Like the sign over the entrance to the ant colony: “EVERYTHING NOT FORBIDDEN IS COMPULSORY”. 

Yet as well as offering warning, T.H. White offered an alternative. In a discussion, Sir Kay suggests “there might be a king who had discovered a new way of life for human beings — you know, something which would be good for them. It might even be the only way from saving them from destruction. Well, if the human beings were too wicked or too stupid to accept his way, he might have to force it on them, in their own interests by the sword.”

Sounds familiar to the modern ear, yet it was rejected by the book’s Merlin: “There was just such a man — an Austrian who invented a new way of life and convinced himself that he was the chap to make it work. He tried to impose his reformation by the sword, and plunged the civilized world into misery and chaos. But the thing which this fellow had overlooked, my friend, was that he had had a predecessor in the reformation business, called Jesus Christ.

“Perhaps we may assume that Jesus knew as much as the Austrian did about saving people. But the odd thing is that Jesus did not turn the disciples into storm troopers, burn down the Temple at Jerusalem, and fix the blame on Pontius Pilate. On the contrary, he made it clear that the business of the philosopher was to make ideas available, and not to impose them on people.”
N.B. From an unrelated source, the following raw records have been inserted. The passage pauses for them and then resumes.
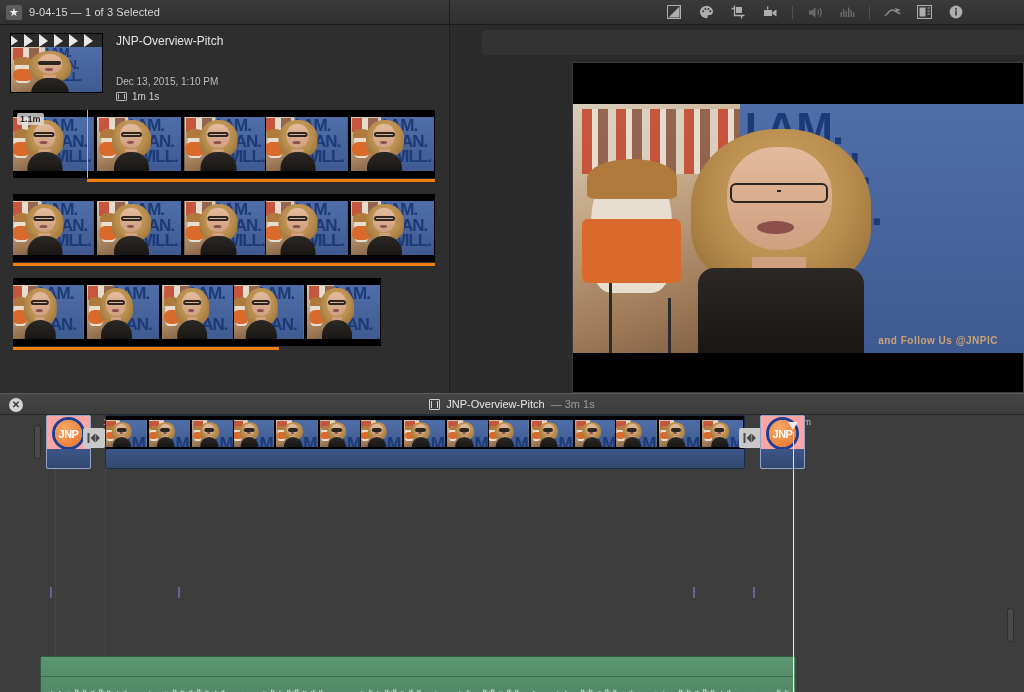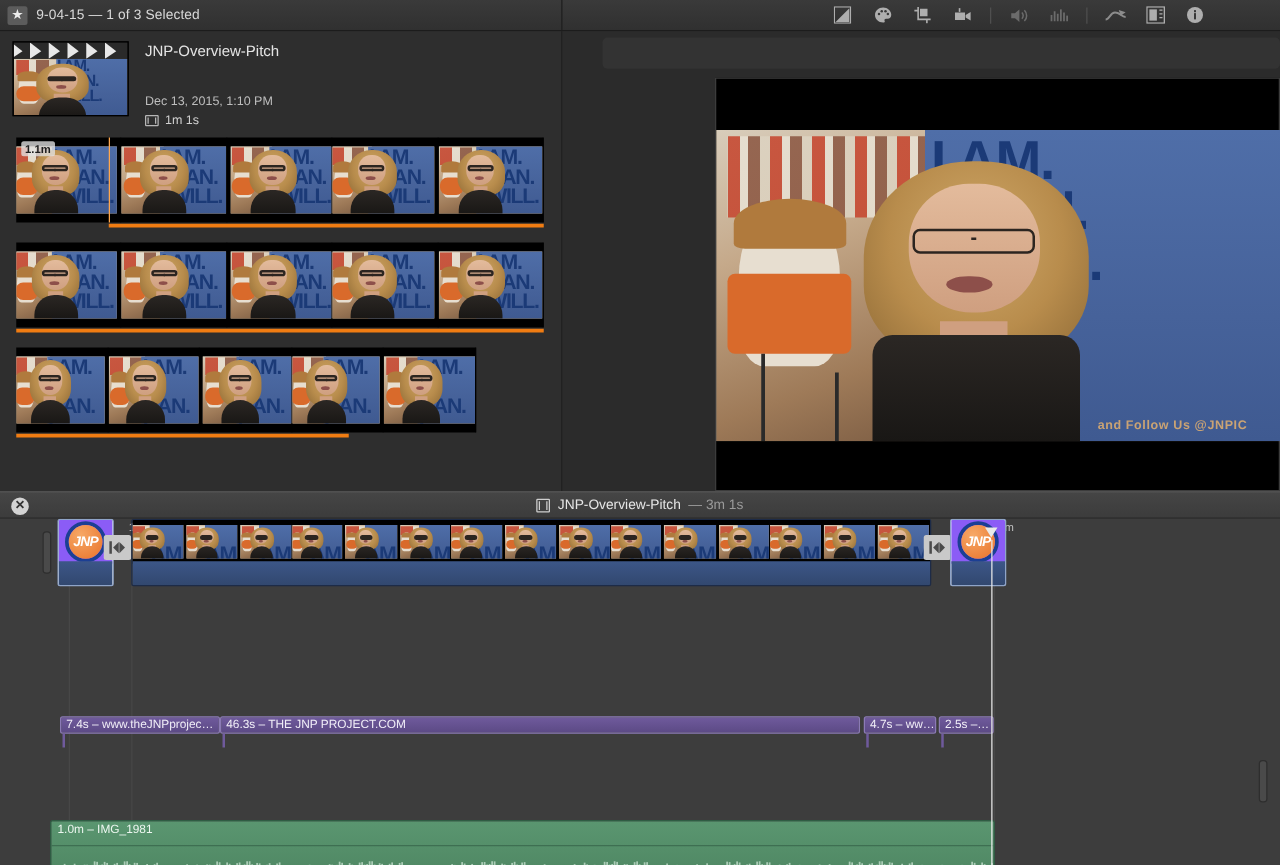--- a/index.html
+++ b/index.html
@@ -186,7 +186,7 @@
   .logo-tl { position:absolute; top:0; width:45px; height:54px; background:#fff;
              border:1px solid #8fa4c8; border-radius:2px; overflow:hidden; }
   .logo-tl .top { position:absolute; left:0; top:0; width:100%; height:35px;
-                  display:flex; align-items:center; justify-content:center; background:#8b5cf6;font-style:italic; }
+                  display:flex; align-items:center; justify-content:center; background:#fca5a5; }
   .logo-tl .base { position:absolute; left:0; bottom:0; width:100%; height:19px;
                    background:linear-gradient(#3c5688,#32486f); }
   .mini-ring { position:absolute; width:33px; height:33px; border-radius:50%;

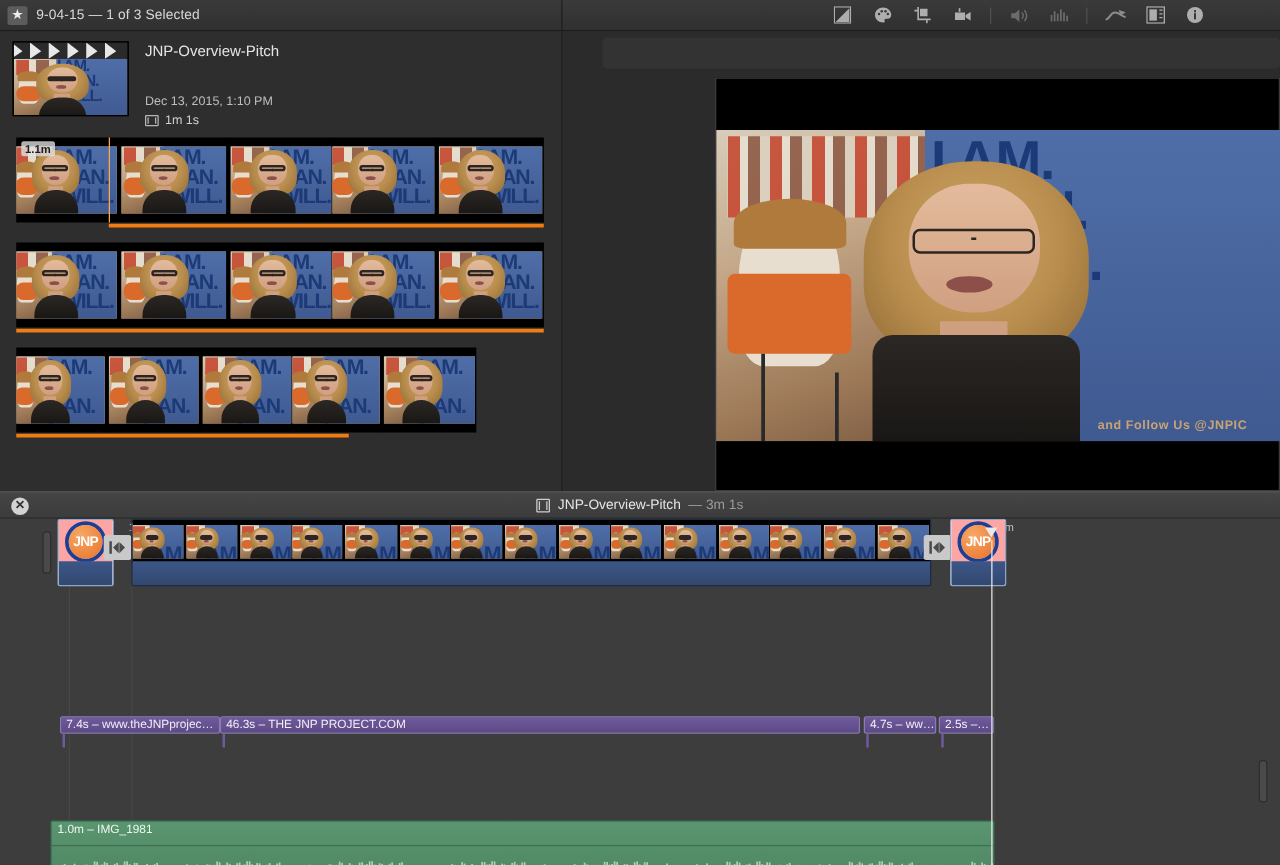--- a/index.html
+++ b/index.html
@@ -810,12 +810,6 @@
         <div class="playhead-head"></div>
       </div>
 
-      <div class="purple-row" style="width:1024px">
-        <div class="pclip" style="left:48px;  width:128px;">7.4s – www.theJNPprojec…</div>
-        <div class="pclip" style="left:176px; width:512px;">46.3s – THE JNP PROJECT.COM</div>
-        <div class="pclip" style="left:691px; width:58px;">4.7s – ww…</div>
-        <div class="pclip" style="left:751px; width:44px;">2.5s –…</div>
-      </div>
       <div class="pconn" style="left:50px"></div>
       <div class="pconn" style="left:178px"></div>
       <div class="pconn" style="left:693px"></div>

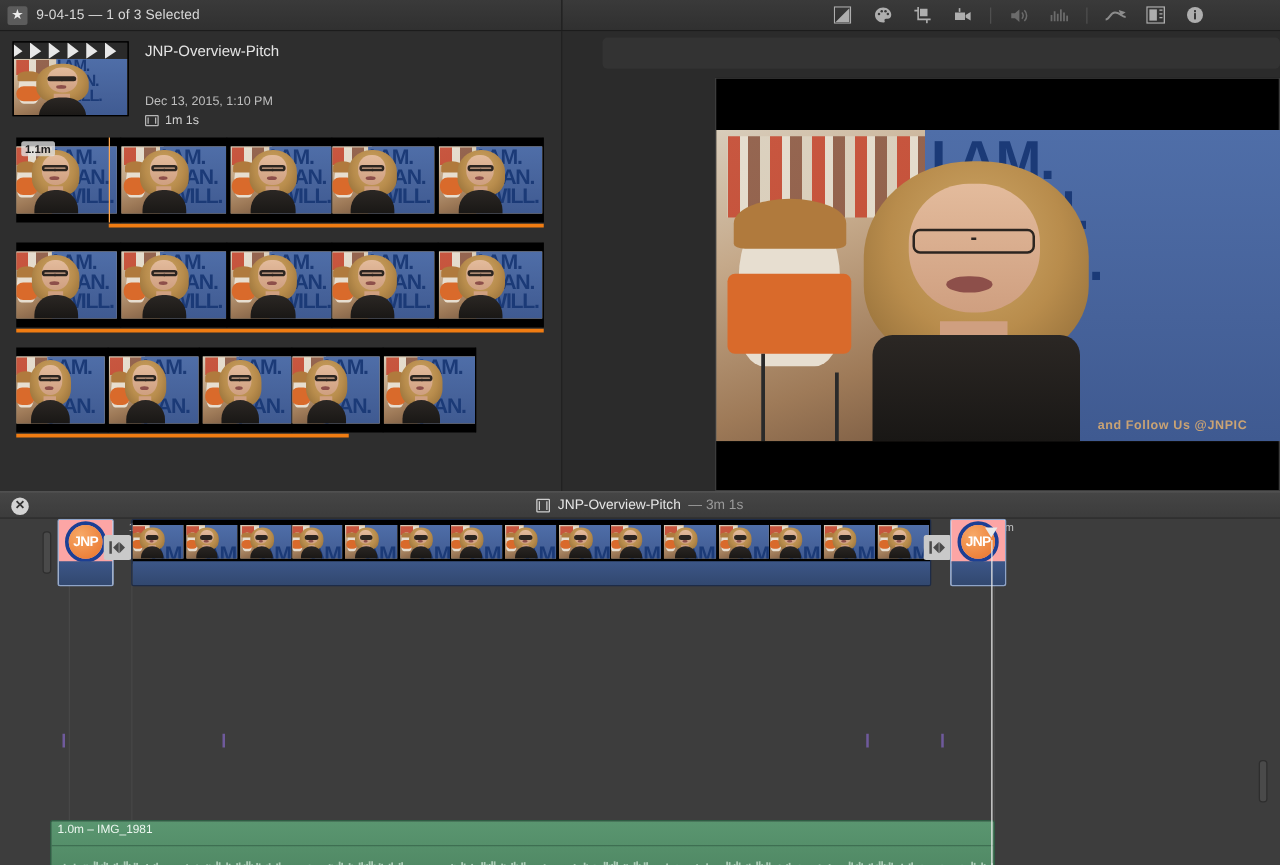--- a/index.html
+++ b/index.html
@@ -1208,7 +1208,6 @@
       <div class="right-handle" style="top:193px"></div>
 
       <div class="aclip" style="width:756px">
-        <div class="lbl">1.0m – IMG_1981</div>
         <div class="wavebox">
           <svg width="756" height="24" viewBox="0 0 756 24" preserveAspectRatio="none" id="wave">
               <rect x="0" y="20" width="1.4" height="3" fill="#bcd8c6" opacity="0.85"></rect>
It is that lesson in forbearing force, respecting individual freedom and seeking persuasion rather than coercion that T.H. White dedicates the earlier chapters of the book to teaching the young Arthur, which our nanny-state meddlers have forgotten, and which voters must demand from candidates – otherwise there is just one direction we are travelling in: 

“EVERYTHING NOT FORBIDDEN IS COMPULSORY”.